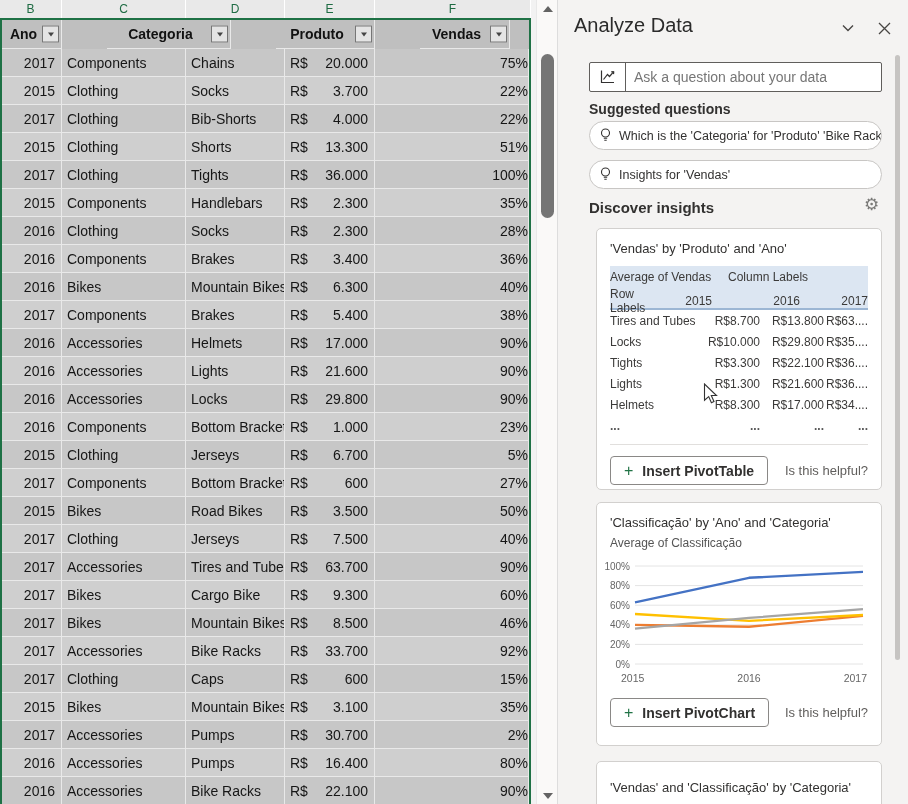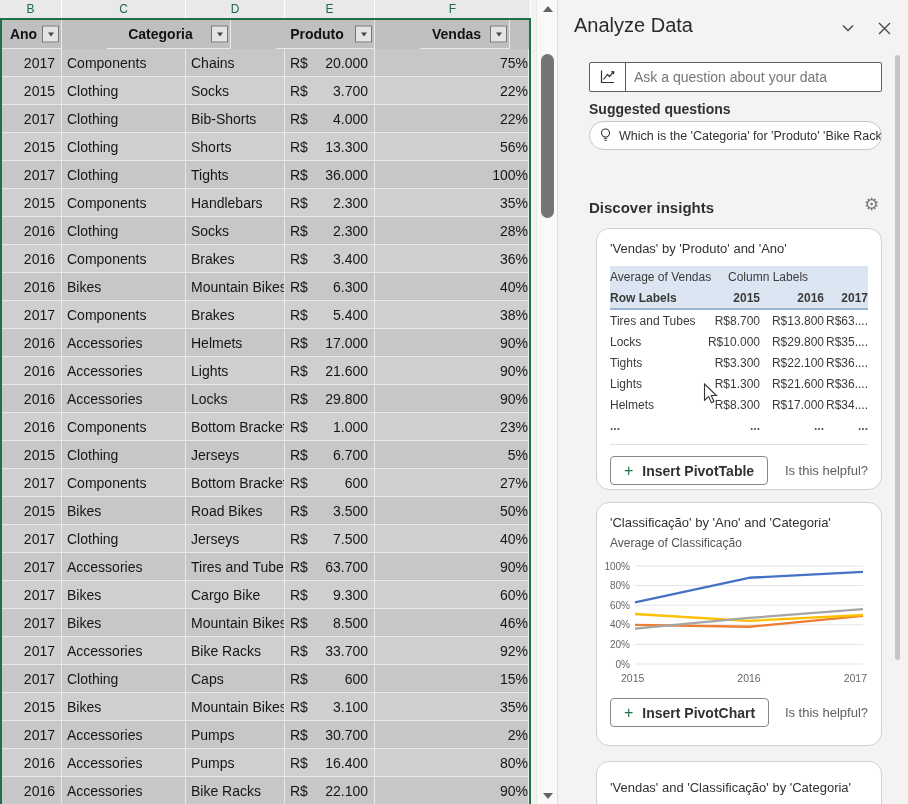--- a/index.html
+++ b/index.html
@@ -224,7 +224,7 @@
             <span>R$</span>
             <span>13.300</span>
           </div>
-          <div class="cell cls">56%</div>
+          <div class="cell cls">51%</div>
         </div>
         <div class="srow odd">
           <div class="cell ano">2017</div>

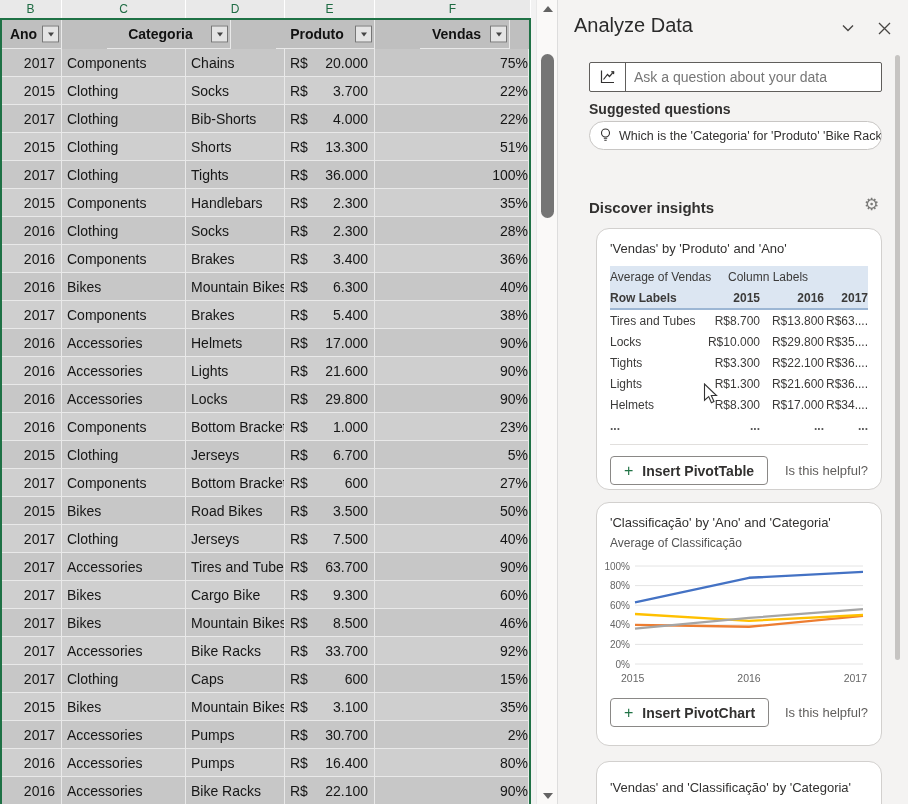--- a/index.html
+++ b/index.html
@@ -502,6 +502,13 @@
           <path d="M4.8,10.3 h3.4 M5.3,12.2 h2.4" stroke="#323130" stroke-width="1.1" fill="none"></path>
         </svg>
         <span class="pill-text">Which is the 'Categoria' for 'Produto' 'Bike Racks'</span>
+      </div>
+      <div class="pill">
+        <svg width="13" height="15" viewBox="0 0 13 15" style="flex:none">
+          <circle cx="6.5" cy="5" r="4" fill="none" stroke="#323130" stroke-width="1.1"></circle>
+          <path d="M4.8,10.3 h3.4 M5.3,12.2 h2.4" stroke="#323130" stroke-width="1.1" fill="none"></path>
+        </svg>
+        <span class="pill-text">Insights for 'Vendas'</span>
       </div>
     </div>
 

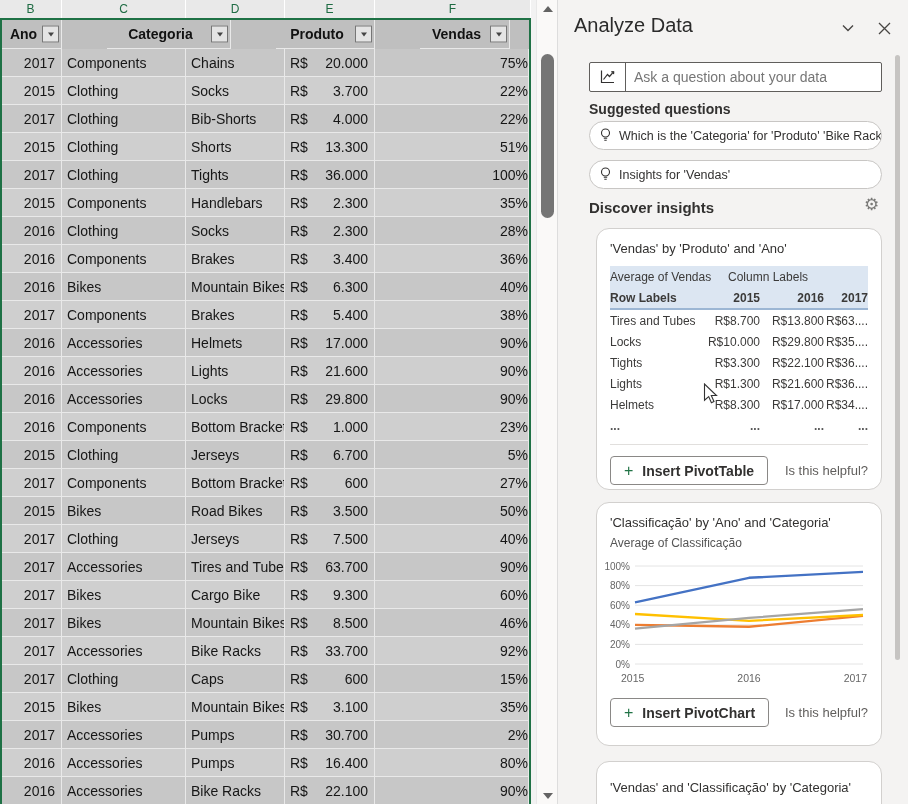--- a/index.html
+++ b/index.html
@@ -102,7 +102,7 @@
 
   .card {
     position:absolute; left:38px; width:286px; background:#fff;
-    border:1px solid #d2d0ce; border-radius:13px; padding:12px 13px; overflow:hidden;
+    border:1px solid #d2d0ce; border-radius:5px; padding:12px 13px; overflow:hidden;
   }
   #card-pivot { top:228px; height:262px; }
   #card-chart { top:502px; height:244px; }

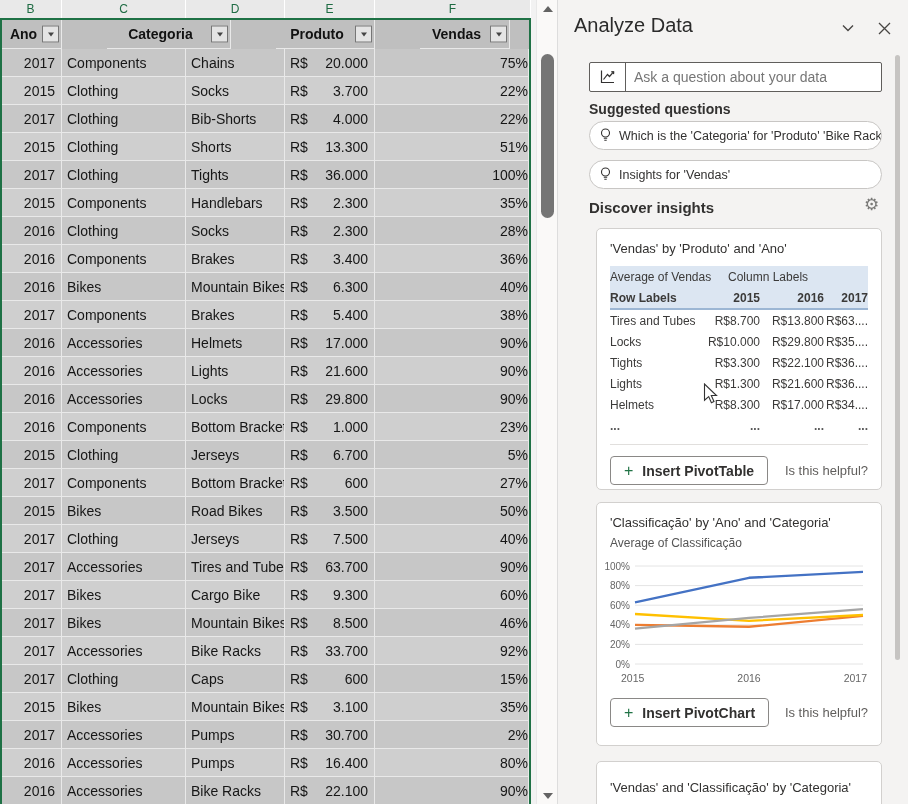--- a/index.html
+++ b/index.html
@@ -116,7 +116,7 @@
   .pv-head { background:#dce6f2; border-bottom:2px solid #9cb6d4; }
   .pv-row1 { display:flex; height:21px; align-items:center; font-weight:normal; }
   .pv-corner { width:118px; flex:none; }
-  .pv-row2 { height:21px; font-weight:bold; }
+  .pv-row2 { height:21px; font-weight:normal;gap:24px; }
   .pv-row2 .yr { text-align:right; }
   .pv-r { height:21px; }
   .pv-r .v { text-align:right; }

_ _ _ _ _ _ _

What is required - Out of the records, collect only those lines that contain the string "pill".

Answer section -
         <span class="pill-text">Which is the 'Categoria' for 'Produto' 'Bike Racks'</span>
+      <div class="pill">
+        <span class="pill-text">Insights for 'Vendas'</span>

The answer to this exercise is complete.